Learning 3D Scene Synthesis from Annotated RGB-D Images

• Published in: Computer graphics forum Vol. 35; no. 5; pp. 197 - 206
• Main Authors: Kermani, Z. Sadeghipour, Liao, Z., Tan, P., Zhang, H.
• Format: Journal Article
• Language: English
• Published: Oxford Blackwell Publishing Ltd 01.08.2016
• Subjects: 3-D graphics; Algorithms; Analysis; Categories; Categories and Subject Descriptors (according to ACM CCS); Computer graphics; I.3.5 [Computer Graphics]: Computational Geometry and Object Modeling; Image processing systems; Learning; Placement; Studies; Sun; Synthesis
• ISSN: 0167-7055; 1467-8659
• DOI: 10.1111/cgf.12976

We present a data‐driven method for synthesizing 3D indoor scenes by inserting objects progressively into an initial, possibly, empty scene. Instead of relying on few hundreds of hand‐crafted 3D scenes, we take advantage of existing large‐scale annotated RGB‐D datasets, in particular, the SUN RGB‐D database consisting of 10,000+ depth images of real scenes, to form the prior knowledge for our synthesis task. Our object insertion scheme follows a co‐occurrence model and an arrangement model, both learned from the SUN dataset. The former elects a highly probable combination of object categories along with the number of instances per category while a plausible placement is defined by the latter model. Compared to previous works on probabilistic learning for object placement, we make two contributions. First, we learn various classes of higher‐order object‐object relations including symmetry, distinct orientation, and proximity from the database. These relations effectively enable considering objects in semantically formed groups rather than by individuals.

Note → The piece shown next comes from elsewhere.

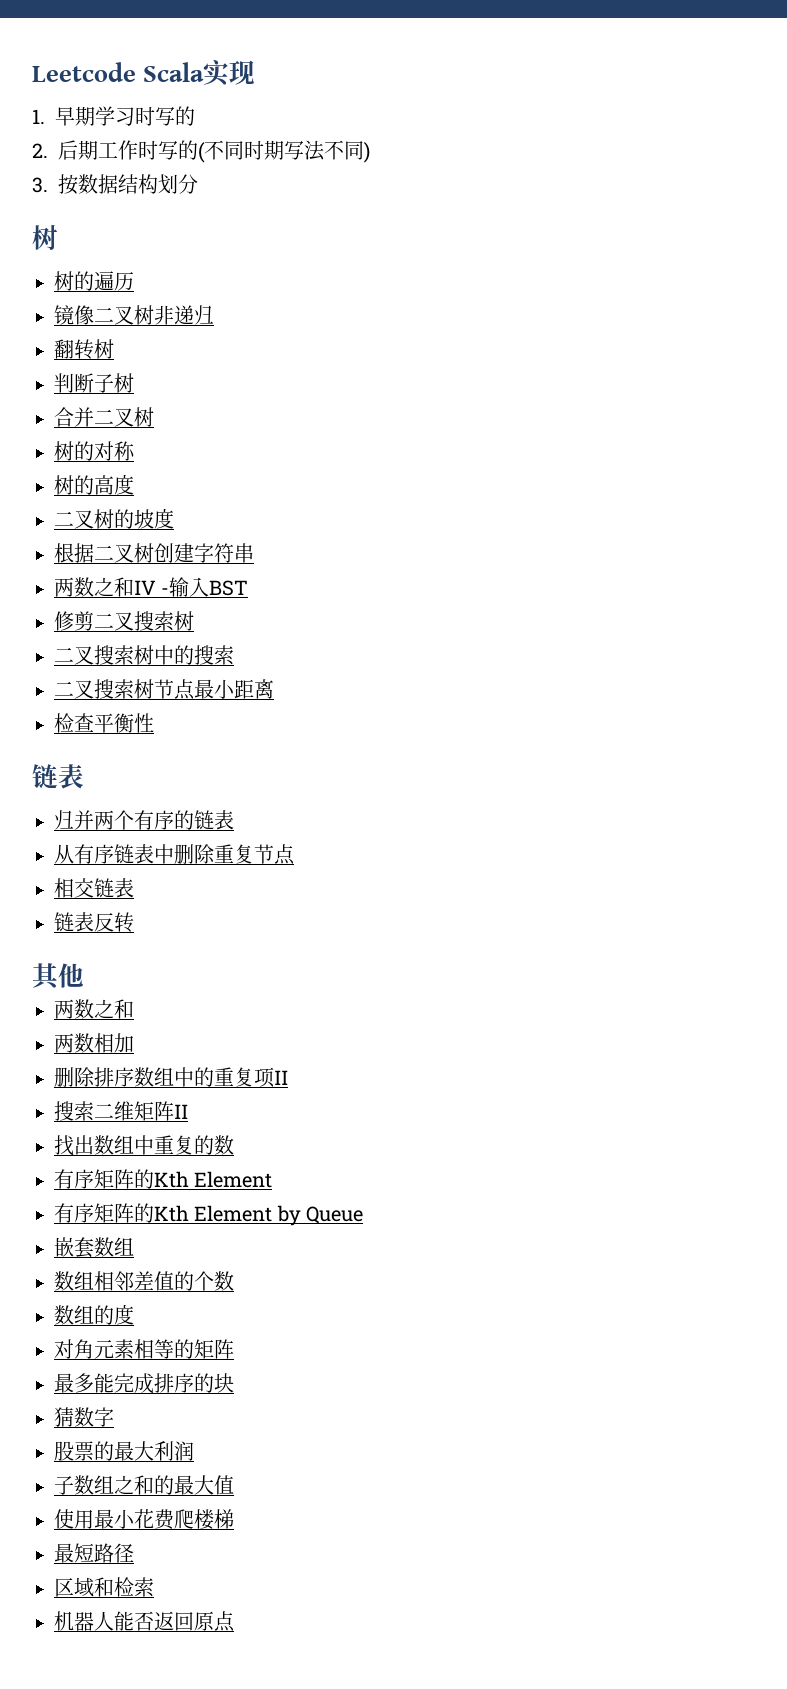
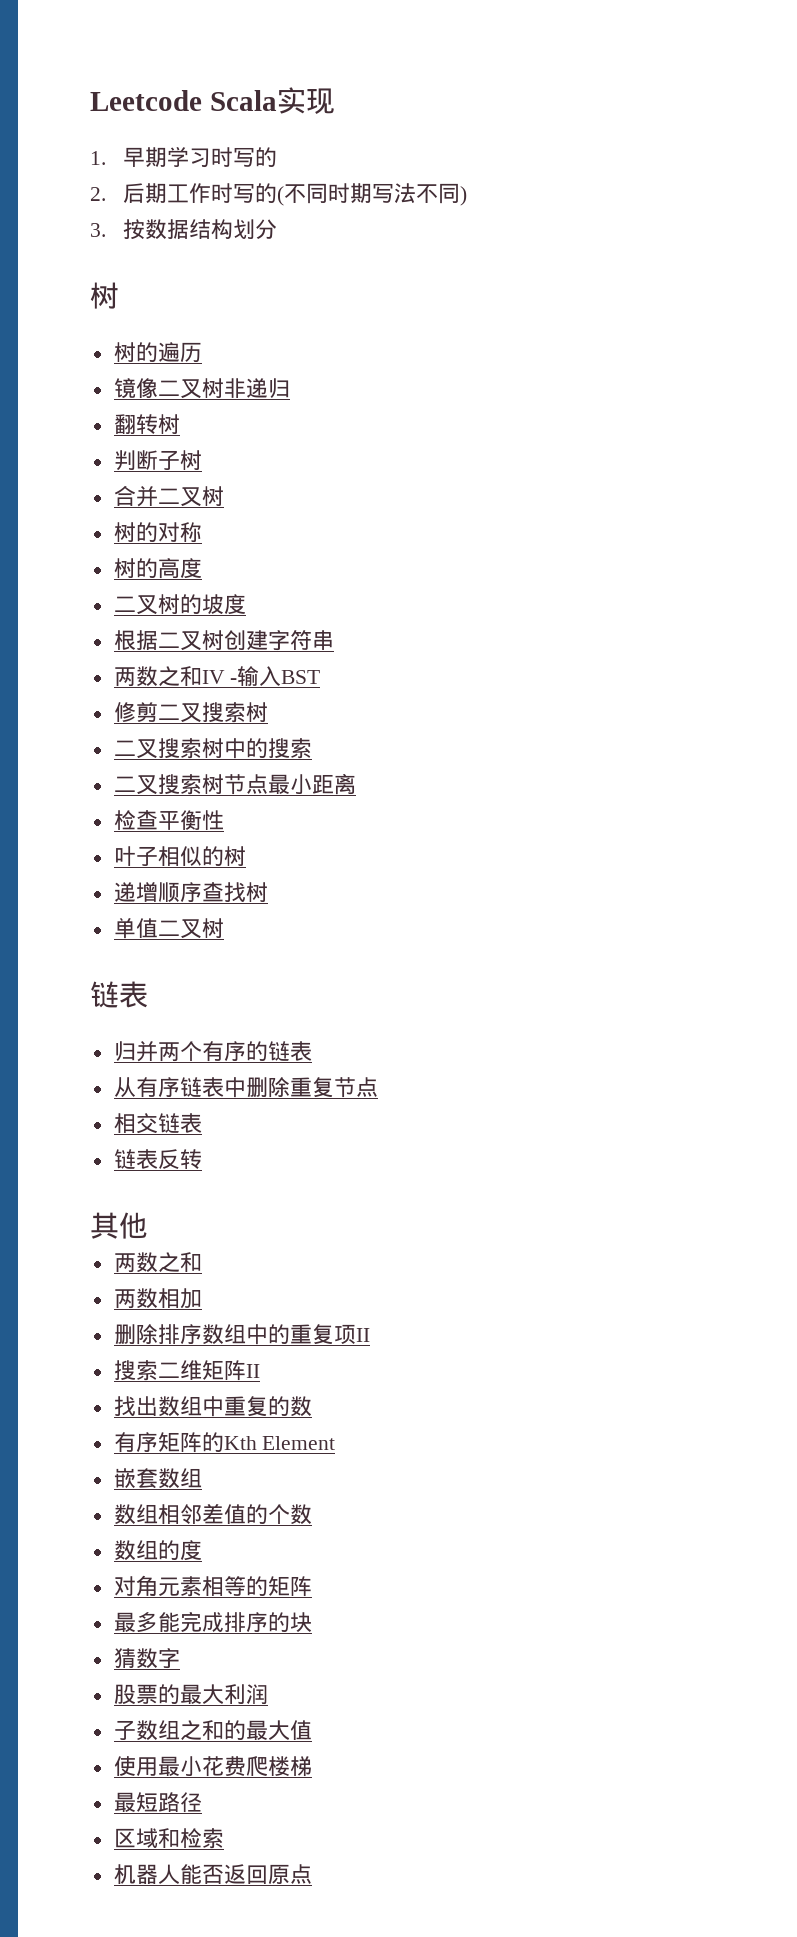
(154, 723) none -> [113,846,246,866] [113,882,268,902] [113,918,224,939] // 叶子相似的树 // 递增顺序查找树 // 单值二叉树
[54,1203,364,1226] // 有序矩阵的Kth Element by Queue -> (336, 1443) none

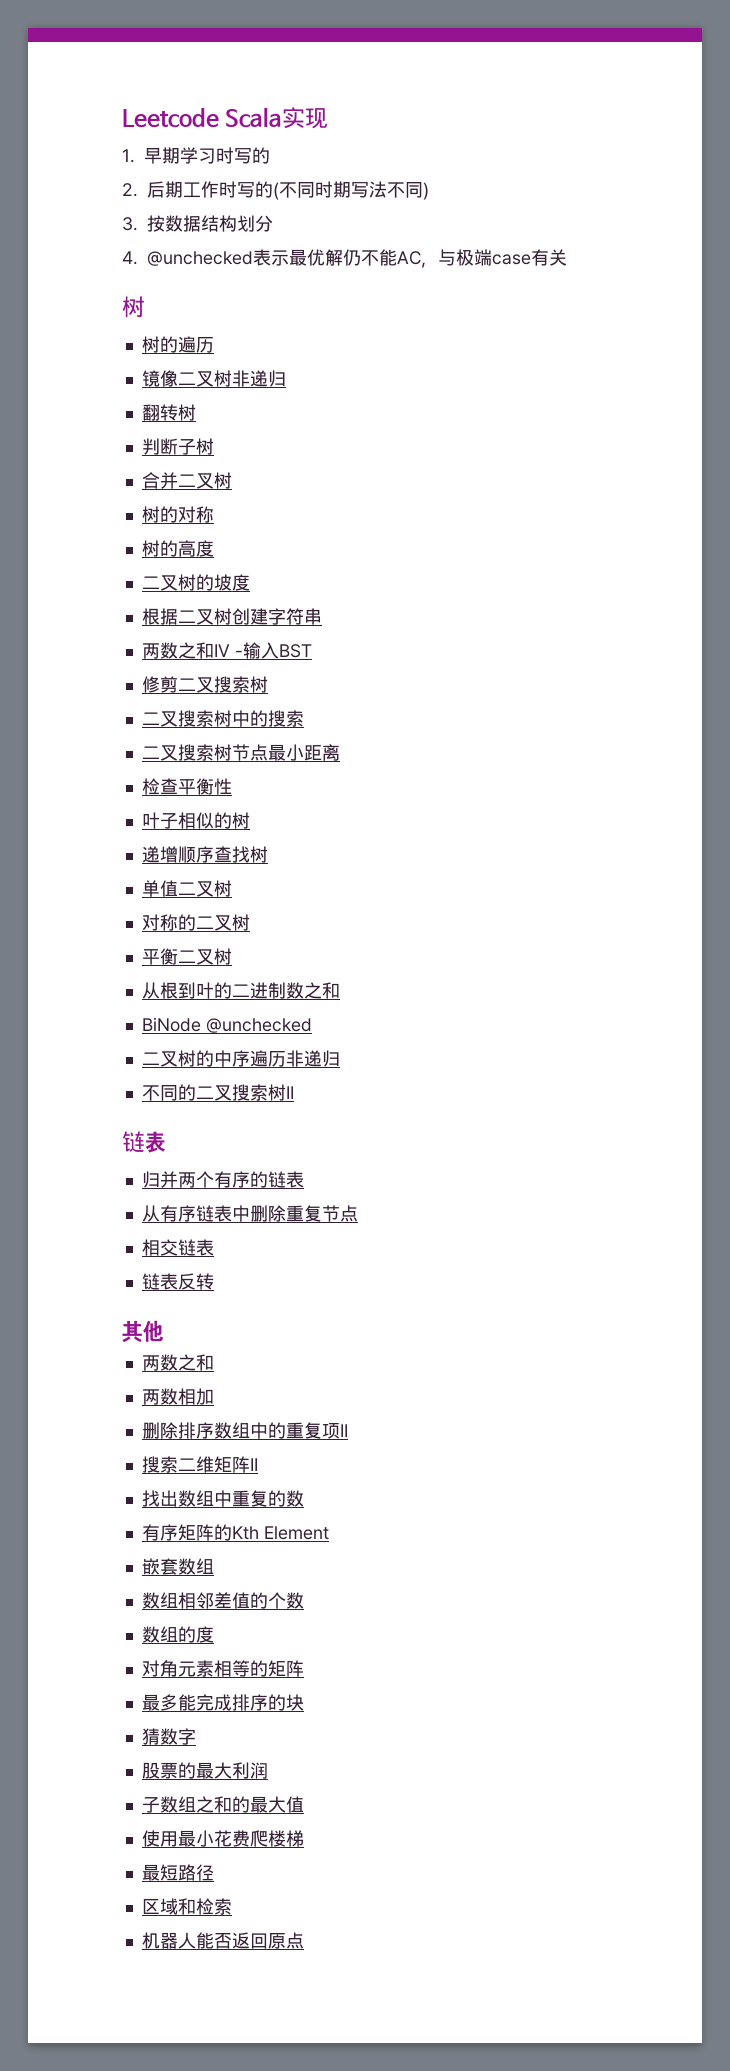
(278, 229) none -> [122,249,567,268] // 4. @unchecked表示最优解仍不能AC，与极端case有关
(224, 928) none -> [141,914,250,931] [141,948,232,965] [141,982,340,999] [141,1017,312,1033] [141,1050,340,1067] [141,1084,294,1101] // 对称的二叉树 // 平衡二叉树 // 从根到叶的二进制数之和 // BiNode @unchecked // 二叉树的中序遍历非递归 // 不同的二叉搜索树II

Second, while our algorithm inserts objects one at a time, it attains holistic plausibility of the whole current scene while offering controllability through progressive synthesis. We conducted several user studies to compare our scene synthesis performance to results obtained by manual synthesis, state‐of‐the‐art object placement schemes, and variations of parameter settings for the arrangement model.